Work task: Locate the word "italic" in the entries below, then gather every line that holds it.

Material provided:
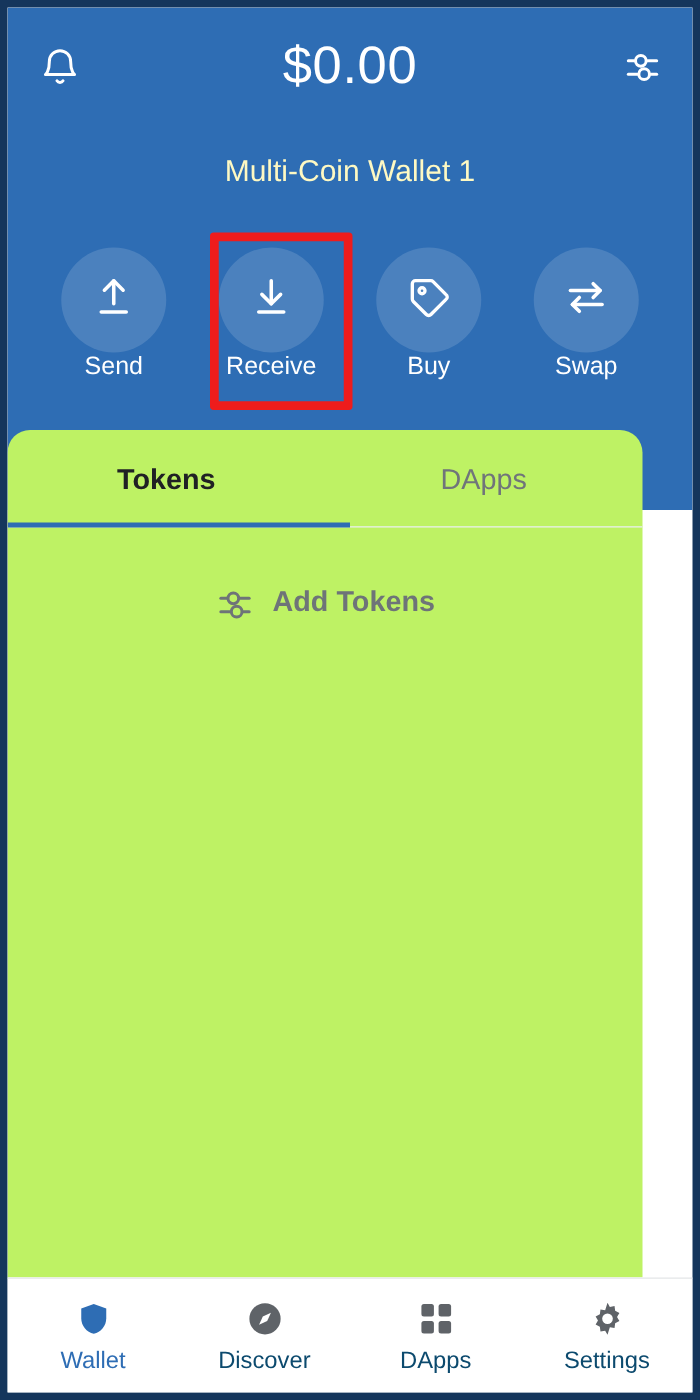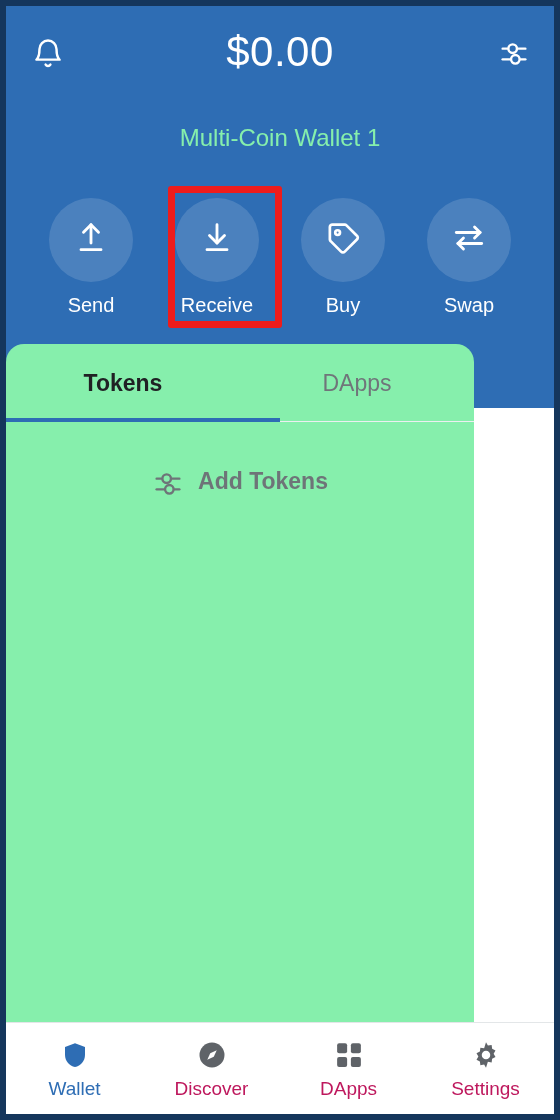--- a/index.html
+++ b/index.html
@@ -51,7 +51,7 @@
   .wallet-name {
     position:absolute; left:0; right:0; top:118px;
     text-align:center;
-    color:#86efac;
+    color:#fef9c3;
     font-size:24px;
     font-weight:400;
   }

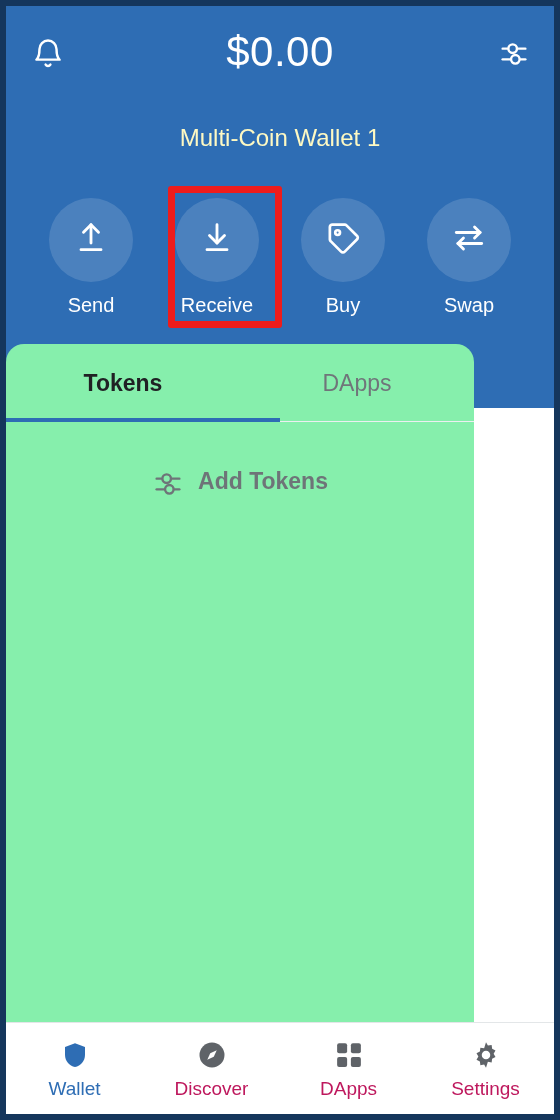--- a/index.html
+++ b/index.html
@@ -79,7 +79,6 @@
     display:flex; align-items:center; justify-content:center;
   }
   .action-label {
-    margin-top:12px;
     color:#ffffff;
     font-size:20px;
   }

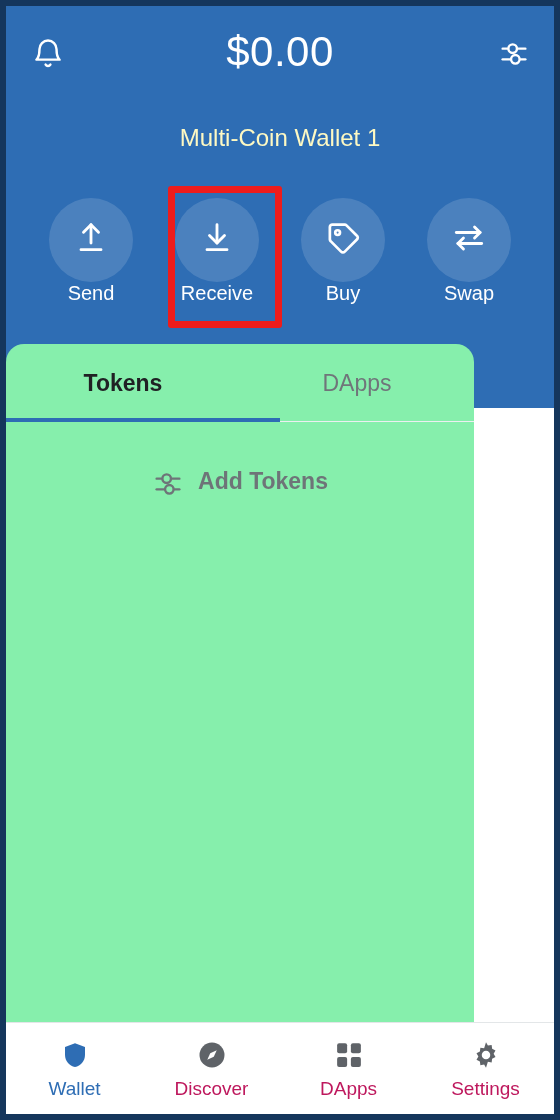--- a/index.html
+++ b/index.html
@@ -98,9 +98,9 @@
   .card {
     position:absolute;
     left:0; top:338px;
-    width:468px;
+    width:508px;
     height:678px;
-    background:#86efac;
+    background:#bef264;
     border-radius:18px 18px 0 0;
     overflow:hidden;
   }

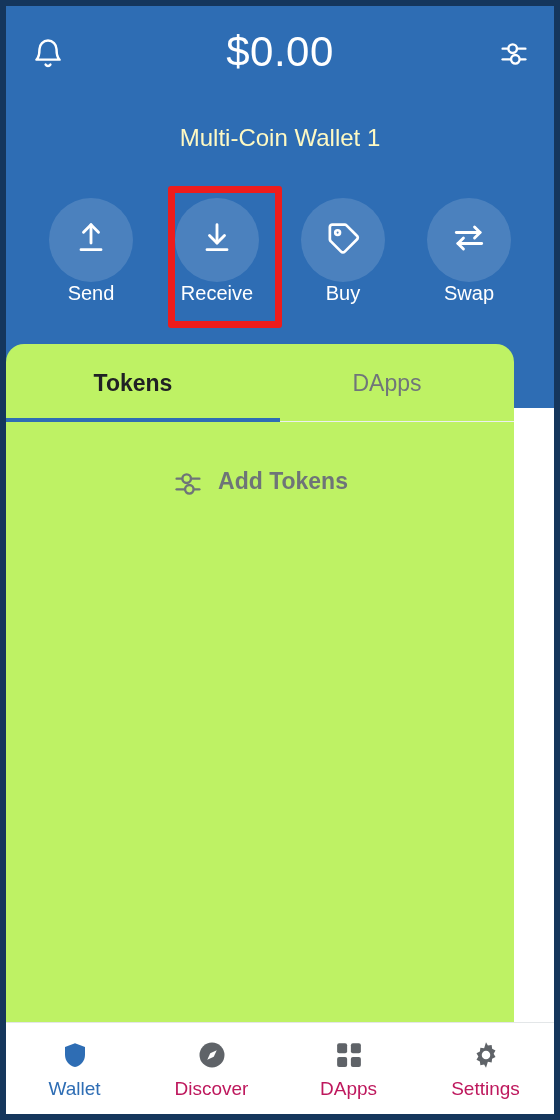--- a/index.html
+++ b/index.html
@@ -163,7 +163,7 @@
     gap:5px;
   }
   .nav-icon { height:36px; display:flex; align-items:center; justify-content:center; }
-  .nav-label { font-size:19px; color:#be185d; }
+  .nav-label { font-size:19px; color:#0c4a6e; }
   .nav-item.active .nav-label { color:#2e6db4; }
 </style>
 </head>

...

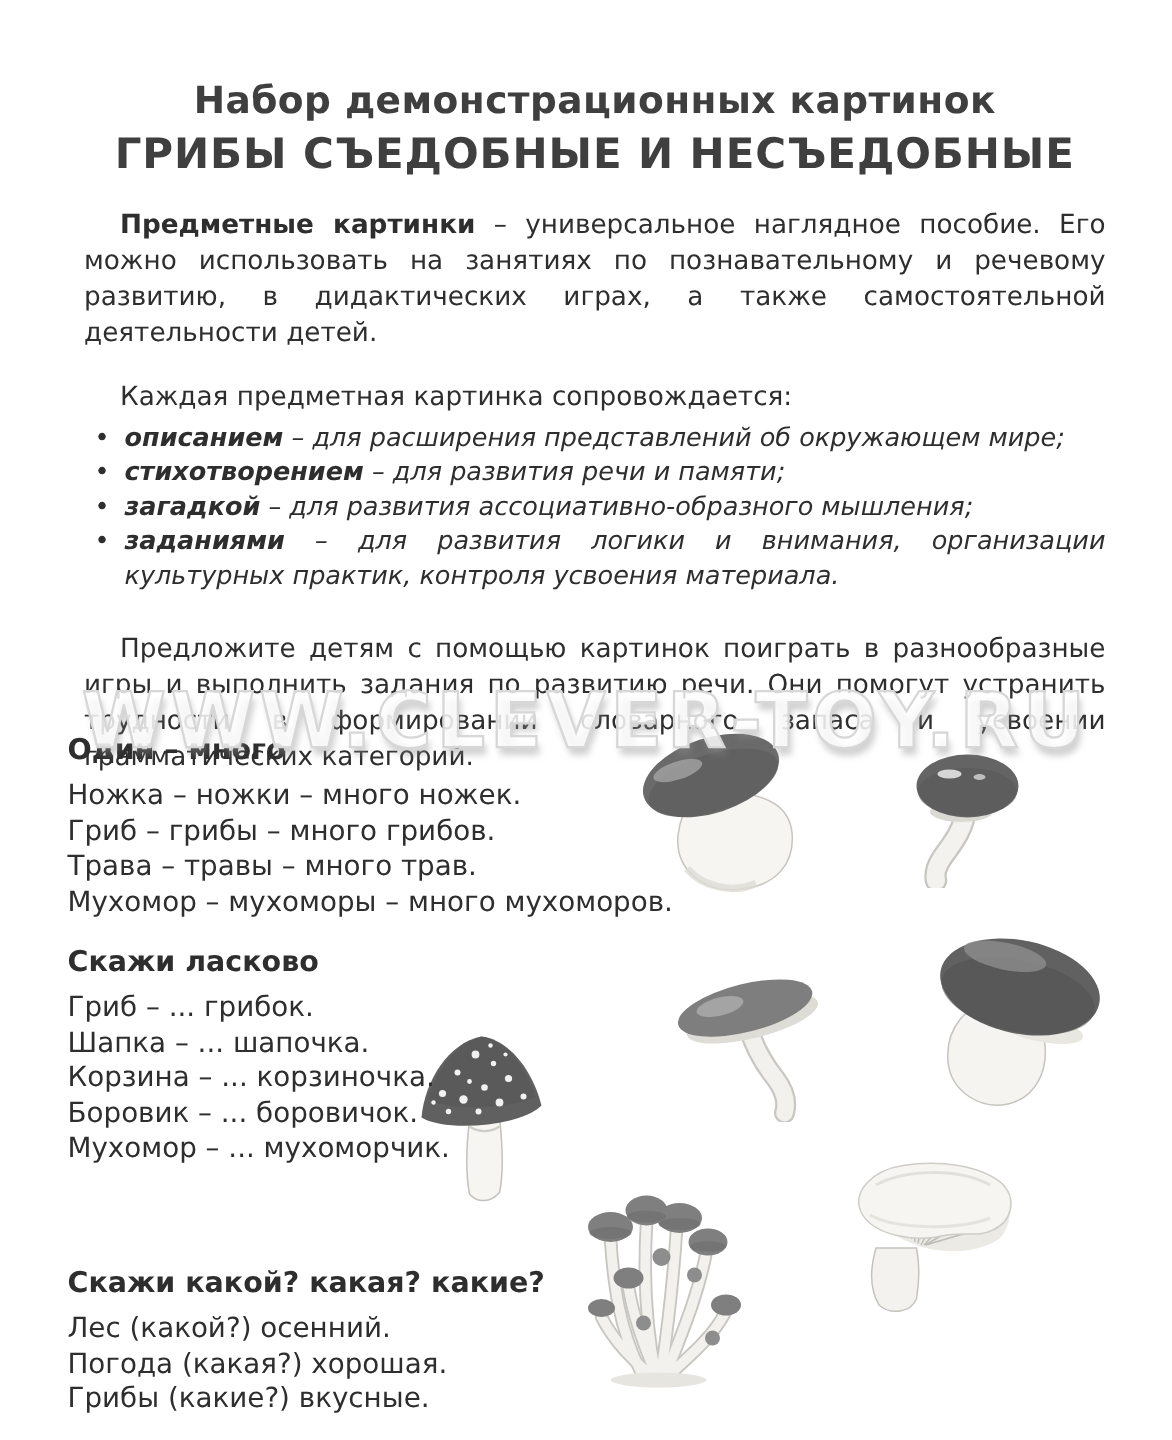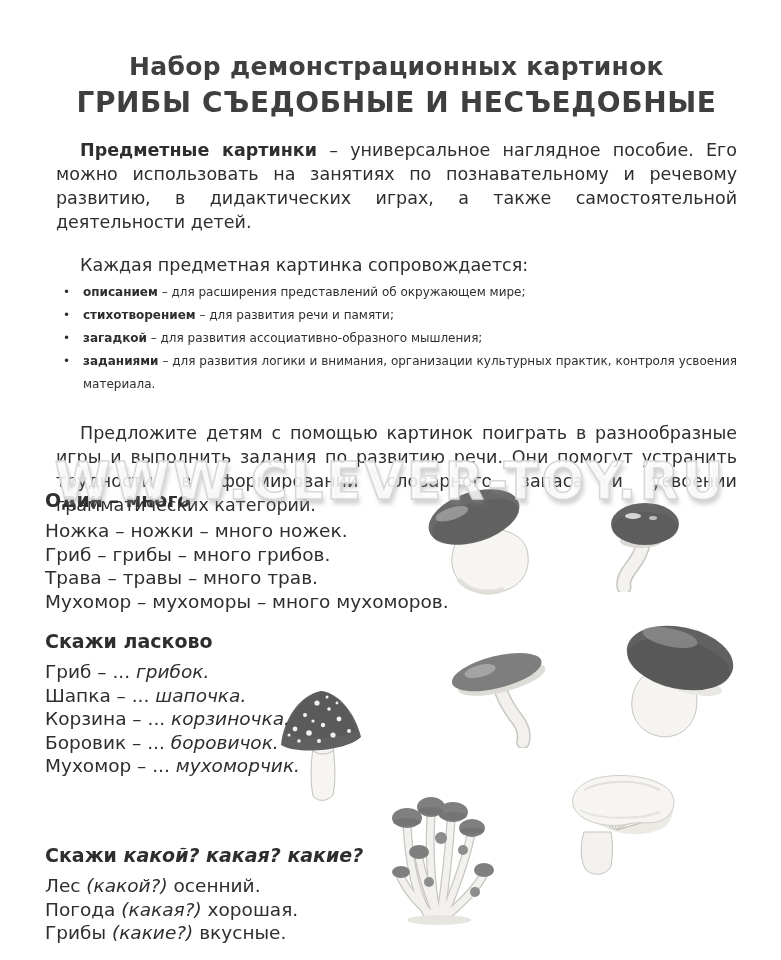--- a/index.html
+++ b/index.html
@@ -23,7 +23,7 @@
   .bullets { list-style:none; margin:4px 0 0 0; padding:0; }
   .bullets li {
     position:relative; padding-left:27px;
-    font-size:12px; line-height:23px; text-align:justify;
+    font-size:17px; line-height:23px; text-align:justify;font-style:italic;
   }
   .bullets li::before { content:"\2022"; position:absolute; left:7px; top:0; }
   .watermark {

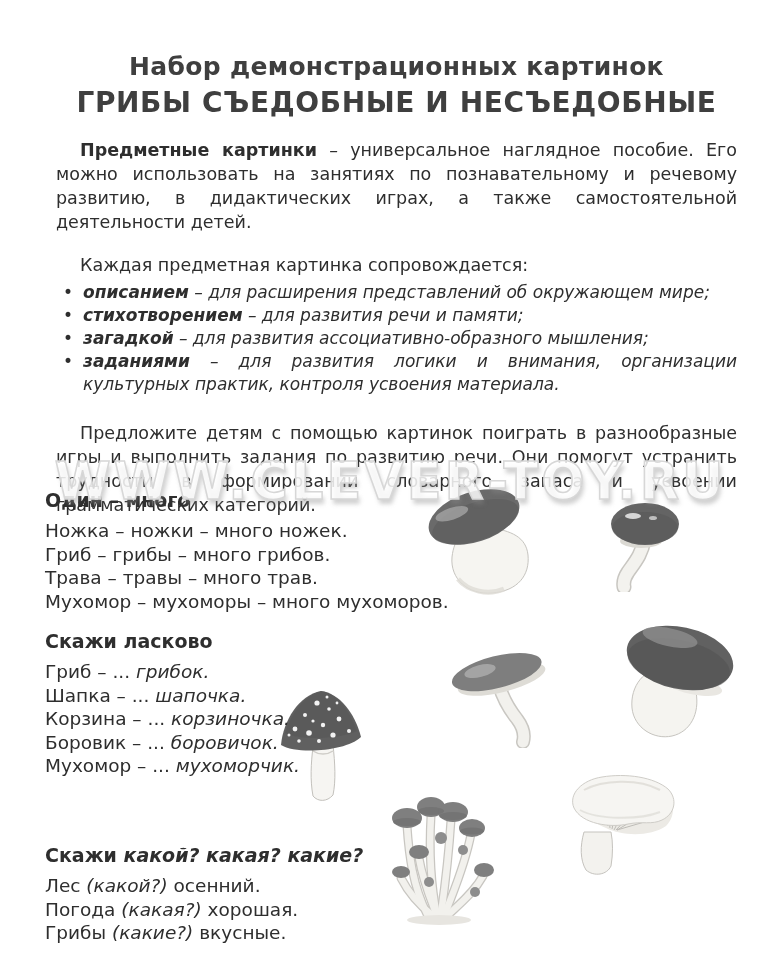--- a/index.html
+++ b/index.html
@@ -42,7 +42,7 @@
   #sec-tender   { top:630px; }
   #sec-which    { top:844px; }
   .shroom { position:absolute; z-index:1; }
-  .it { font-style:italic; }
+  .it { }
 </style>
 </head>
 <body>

...

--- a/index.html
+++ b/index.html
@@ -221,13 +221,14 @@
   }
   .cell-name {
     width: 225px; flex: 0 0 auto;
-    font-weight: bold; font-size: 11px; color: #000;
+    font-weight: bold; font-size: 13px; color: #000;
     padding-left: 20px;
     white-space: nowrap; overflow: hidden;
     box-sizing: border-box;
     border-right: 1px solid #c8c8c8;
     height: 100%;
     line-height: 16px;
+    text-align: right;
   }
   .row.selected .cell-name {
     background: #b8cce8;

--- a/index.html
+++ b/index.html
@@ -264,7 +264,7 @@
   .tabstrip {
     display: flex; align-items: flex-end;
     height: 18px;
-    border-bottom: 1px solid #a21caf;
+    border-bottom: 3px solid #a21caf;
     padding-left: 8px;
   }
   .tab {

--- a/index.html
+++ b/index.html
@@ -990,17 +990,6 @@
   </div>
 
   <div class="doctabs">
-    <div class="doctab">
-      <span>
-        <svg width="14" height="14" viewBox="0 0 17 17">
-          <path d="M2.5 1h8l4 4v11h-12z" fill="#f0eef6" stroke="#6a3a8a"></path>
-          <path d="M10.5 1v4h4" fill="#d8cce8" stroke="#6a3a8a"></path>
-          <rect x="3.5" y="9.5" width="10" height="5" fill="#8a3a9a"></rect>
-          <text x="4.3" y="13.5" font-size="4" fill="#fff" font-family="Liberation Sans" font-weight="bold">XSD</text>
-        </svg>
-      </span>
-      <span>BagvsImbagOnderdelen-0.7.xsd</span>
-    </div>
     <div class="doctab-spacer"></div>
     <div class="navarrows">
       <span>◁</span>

Output of the task:
+    font-size:17px; line-height:23px; text-align:justify;font-style:italic;
-  .it { font-style:italic; }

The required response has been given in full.